:: PROMPT ::
In the data, find the word "class" and copy out every line that has it.

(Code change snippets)
────────────────────
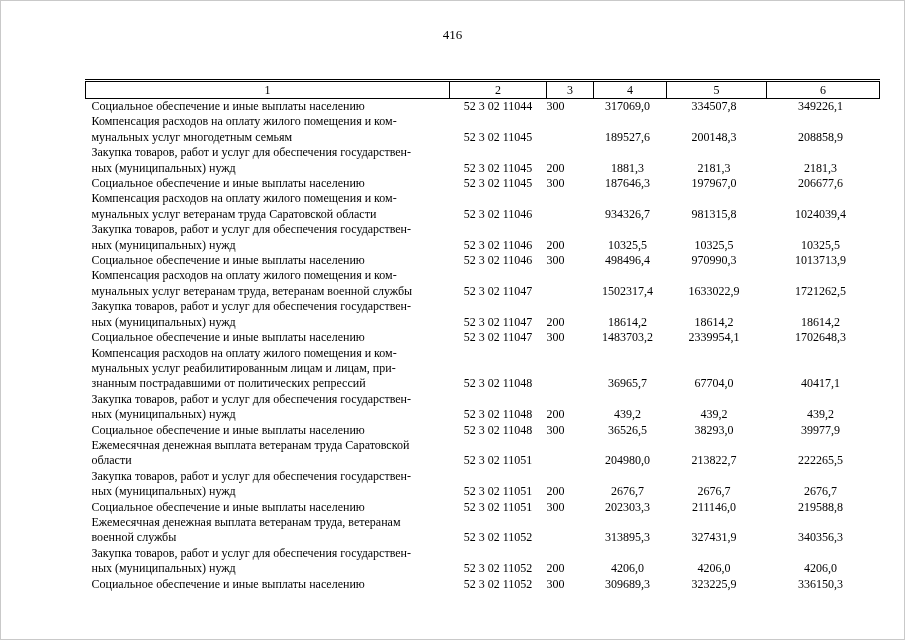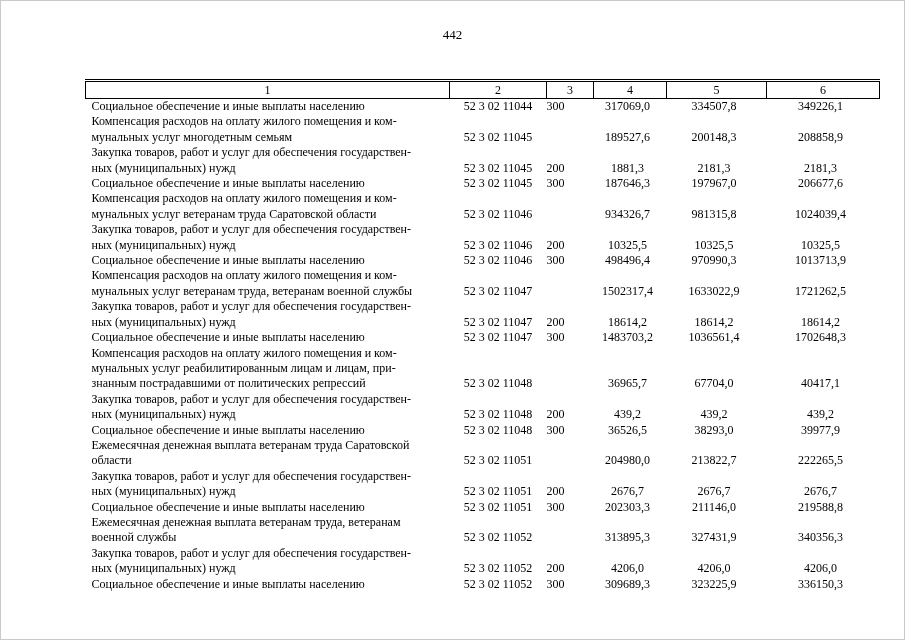--- a/index.html
+++ b/index.html
@@ -66,7 +66,7 @@
 <body>
 
 <div class="page">
-  <div class="page-number">442</div>
+  <div class="page-number">416</div>
   <table class="budget-table">
     <colgroup>
       <col class="c1">

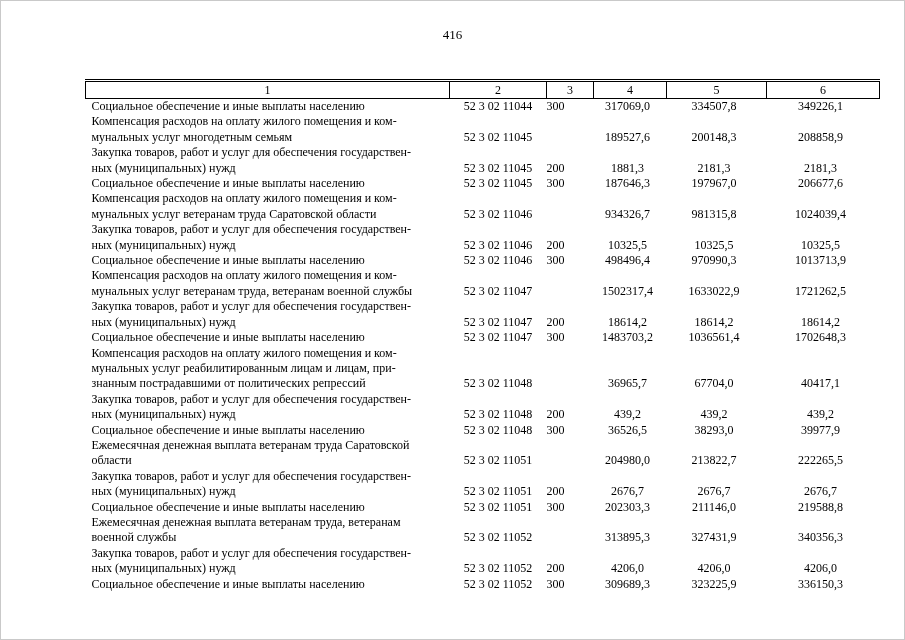--- a/index.html
+++ b/index.html
@@ -170,7 +170,7 @@
           <td class="c2">52 3 02 11047</td>
           <td class="c3">300</td>
           <td class="c4">1483703,2</td>
-          <td class="c5">1036561,4</td>
+          <td class="c5">2339954,1</td>
           <td class="c6">1702648,3</td>
         </tr>
         <tr>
────────────────────
:: EXERCISE RESPONSE ::
 <div class="page">
-  <div class="page-number">442</div>
+  <div class="page-number">416</div>
   <table class="budget-table">
       <col class="c1">
           <td class="c2">52 3 02 11047</td>
           <td class="c3">300</td>
           <td class="c4">1483703,2</td>
-          <td class="c5">1036561,4</td>
+          <td class="c5">2339954,1</td>
           <td class="c6">1702648,3</td>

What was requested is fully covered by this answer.